[Structured diff data]

################

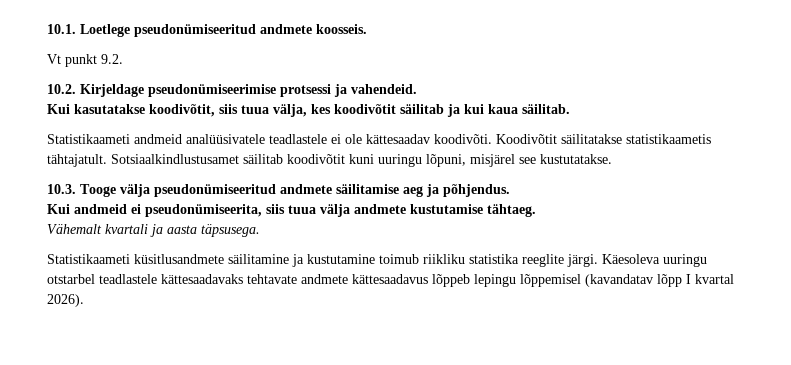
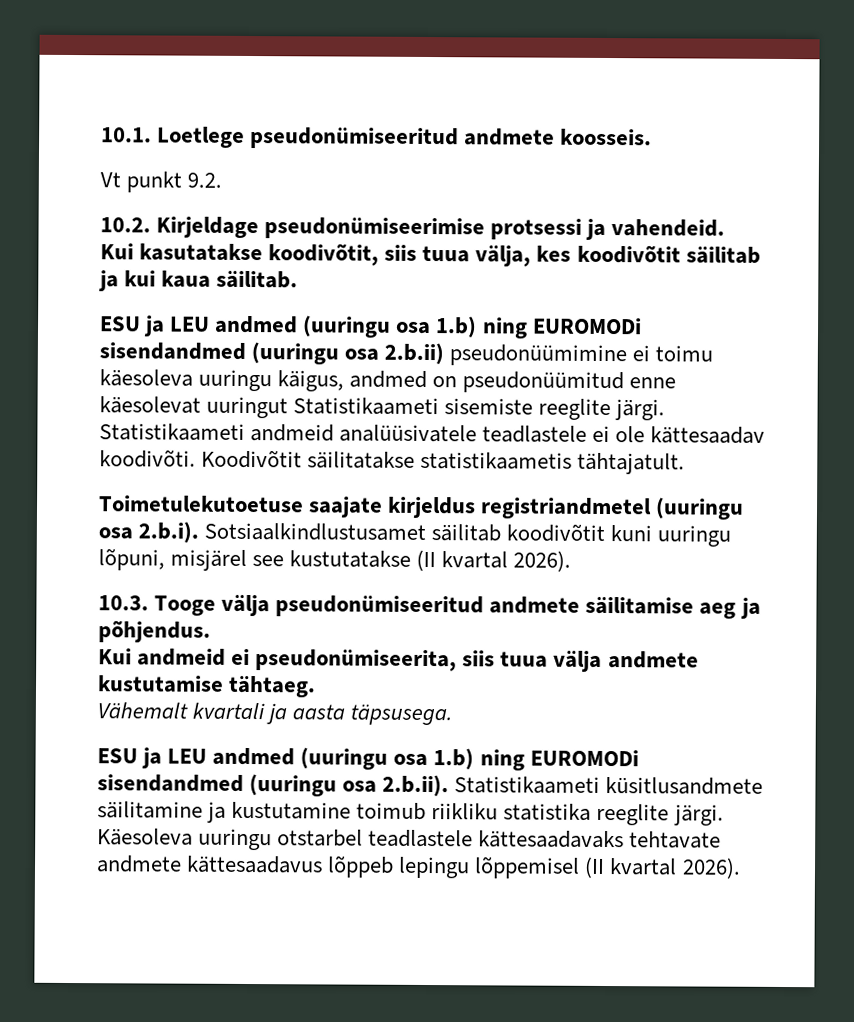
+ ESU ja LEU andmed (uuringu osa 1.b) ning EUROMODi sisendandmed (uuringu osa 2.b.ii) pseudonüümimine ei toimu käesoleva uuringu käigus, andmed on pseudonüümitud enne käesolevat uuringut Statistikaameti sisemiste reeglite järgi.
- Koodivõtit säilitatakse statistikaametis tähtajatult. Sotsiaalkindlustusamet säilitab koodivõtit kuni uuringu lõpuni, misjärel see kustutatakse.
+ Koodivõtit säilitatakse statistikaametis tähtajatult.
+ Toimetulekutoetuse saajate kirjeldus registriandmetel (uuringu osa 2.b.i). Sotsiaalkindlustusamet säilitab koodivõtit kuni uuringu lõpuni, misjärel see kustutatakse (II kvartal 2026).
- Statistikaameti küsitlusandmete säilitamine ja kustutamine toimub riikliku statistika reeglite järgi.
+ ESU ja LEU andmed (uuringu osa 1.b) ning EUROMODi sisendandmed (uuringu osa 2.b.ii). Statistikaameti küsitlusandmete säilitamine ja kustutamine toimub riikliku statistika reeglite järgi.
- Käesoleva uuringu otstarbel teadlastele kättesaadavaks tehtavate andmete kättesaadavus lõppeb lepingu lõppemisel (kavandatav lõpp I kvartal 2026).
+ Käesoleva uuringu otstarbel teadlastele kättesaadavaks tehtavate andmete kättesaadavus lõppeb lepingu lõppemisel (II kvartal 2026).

################

_Exercise instructions:_ Print all the entries exactly as they appear, without the pictures.

_Task output:_
+ ESU ja LEU andmed (uuringu osa 1.b) ning EUROMODi sisendandmed (uuringu osa 2.b.ii) pseudonüümimine ei toimu käesoleva uuringu käigus, andmed on pseudonüümitud enne käesolevat uuringut Statistikaameti sisemiste reeglite järgi.
- Koodivõtit säilitatakse statistikaametis tähtajatult. Sotsiaalkindlustusamet säilitab koodivõtit kuni uuringu lõpuni, misjärel see kustutatakse.
+ Koodivõtit säilitatakse statistikaametis tähtajatult.
+ Toimetulekutoetuse saajate kirjeldus registriandmetel (uuringu osa 2.b.i). Sotsiaalkindlustusamet säilitab koodivõtit kuni uuringu lõpuni, misjärel see kustutatakse (II kvartal 2026).
- Statistikaameti küsitlusandmete säilitamine ja kustutamine toimub riikliku statistika reeglite järgi.
+ ESU ja LEU andmed (uuringu osa 1.b) ning EUROMODi sisendandmed (uuringu osa 2.b.ii). Statistikaameti küsitlusandmete säilitamine ja kustutamine toimub riikliku statistika reeglite järgi.
- Käesoleva uuringu otstarbel teadlastele kättesaadavaks tehtavate andmete kättesaadavus lõppeb lepingu lõppemisel (kavandatav lõpp I kvartal 2026).
+ Käesoleva uuringu otstarbel teadlastele kättesaadavaks tehtavate andmete kättesaadavus lõppeb lepingu lõppemisel (II kvartal 2026).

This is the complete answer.